“Culik dia, sore nanti. Kudengar ia mau mengabarkan warga soal kemerdekaan Indonesia,” serunya.
Purdo dan beberapa anggotanya berjalan ke rumah masing-masing. Beberapa anggota lain mempersiapkan agenda penculikan. Mereka bercerita mengemukakan pendapat masing-masing soal Hotber.
***
Hotber menatap dari jendela bilik rumahnya, Purdo dan anggotanya berjalan menuju rumah Purdo. Sekilas tatapan Purdo melihat Hotber dengan penuh kebencian. Firasat buruk menghantui Hotber. Jantungnya berdegup kencang. Kemudian Hotber membongkar isi tasnya. Sebuah kertas dan pulpen dikeluarkannya.
Diapun menulis di pojok rumah dengan gemetar. Hober sudah mengenal Purdo sejak kecil. Dari kecil itu juga ia tak pernah suka dengan gelagat Purdo. Apalagi saat almarhum bapaknya menjual hasil panen kepada Purdo.
Usai menulis, ditemuinya Pak Kirman salah seorang pendatang disana yang selama ini berada dibalik berkarirnya Hotber di Kota. Diketuknya rumah Pak Kirman.
“Wah Hotber, apa kabar. Sukses kau ya, gimana siaran proklamasi kemarin,”
“Baik pak. Syukur pak kita sudah merdeka, tapi banyak pekerjaan kita mengisi kemerdekaan ini kedepan pak,” kata Hotber kepada Pak Kirman salah satu yang mendengarkan radio.
Pak Kirman salah satu orang yang disegani di kampong itu.
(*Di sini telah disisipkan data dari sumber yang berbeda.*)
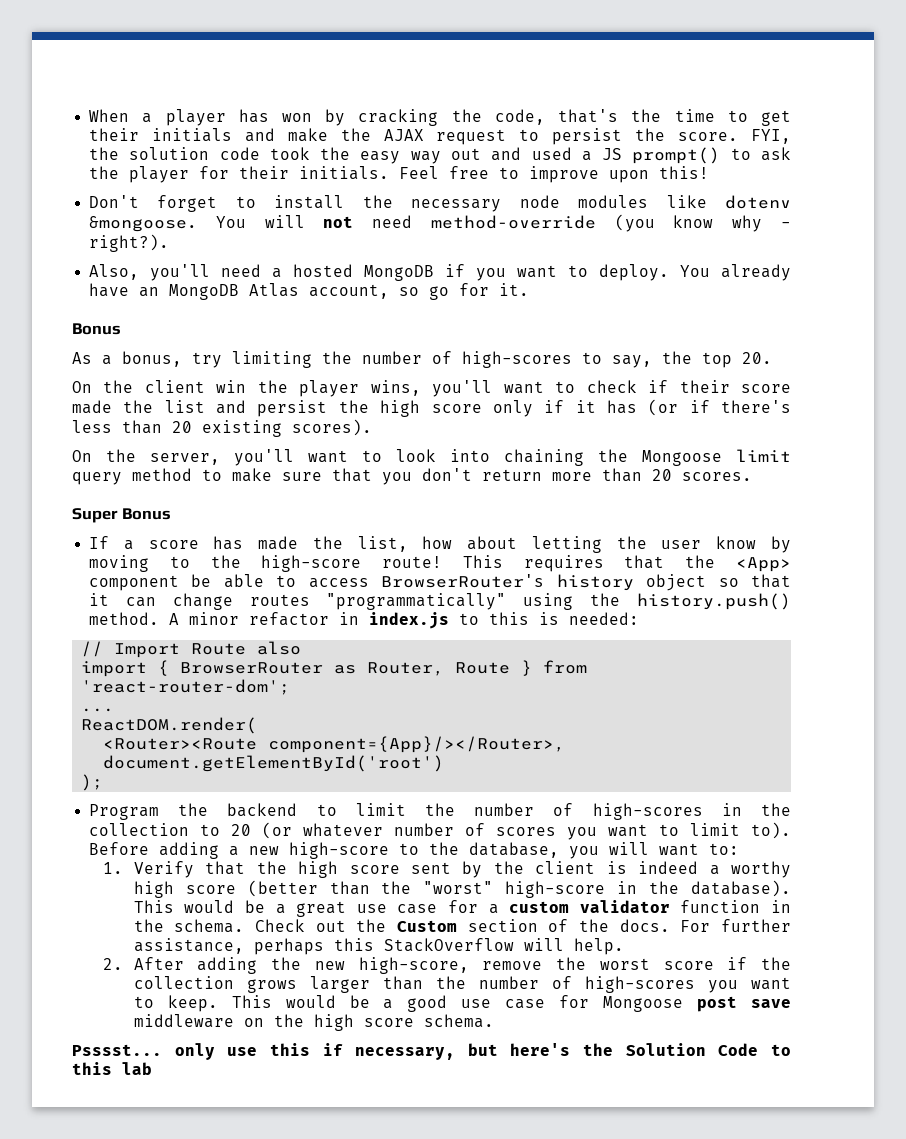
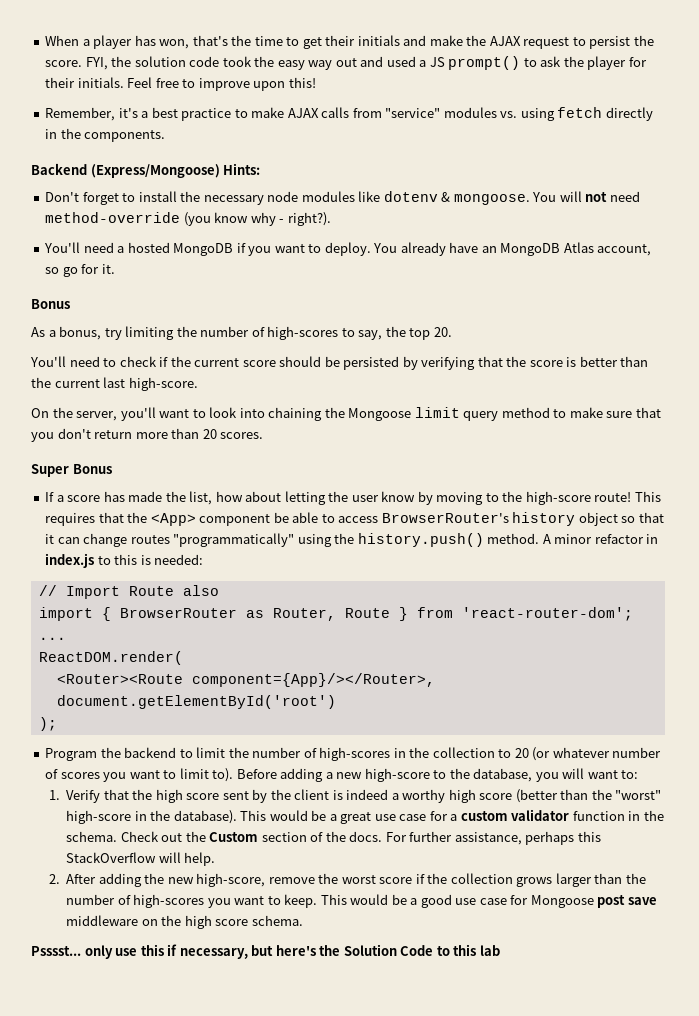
- When a player has won by cracking the code, that's the time to get their initials and make the AJAX request to persist the score.
+ When a player has won, that's the time to get their initials and make the AJAX request to persist the score.
+ Remember, it's a best practice to make AJAX calls from "service" modules vs. using fetch directly in the components.
+ Backend (Express/Mongoose) Hints:
- Don't forget to install the necessary node modules like dotenv &mongoose.
+ Don't forget to install the necessary node modules like dotenv & mongoose.
- Also, you'll need a hosted MongoDB if you want to deploy.
+ You'll need a hosted MongoDB if you want to deploy.
- On the client win the player wins, you'll want to check if their score made the list and persist the high score only if it has (or if there's less than 20 existing scores).
+ You'll need to check if the current score should be persisted by verifying that the score is better than the current last high-score.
Namun dia juga takut dengan Purdo sehingga tak ada upaya yang dilakukannya buat memberikan pencerahan pada masyarakat kampong itu.
“Ya Ber, banyak yang harus kita kerjakan. Kalau informasi kemerdekaan sudah dapat dicerna masyarakat kampong kita, pasti kampong kita akan jauh lebih baik,” kata Kirman.
“Inilah tantangan kita pak. Bapak mau mengisi kemerdekaan kita ini?” Tanya Purdo.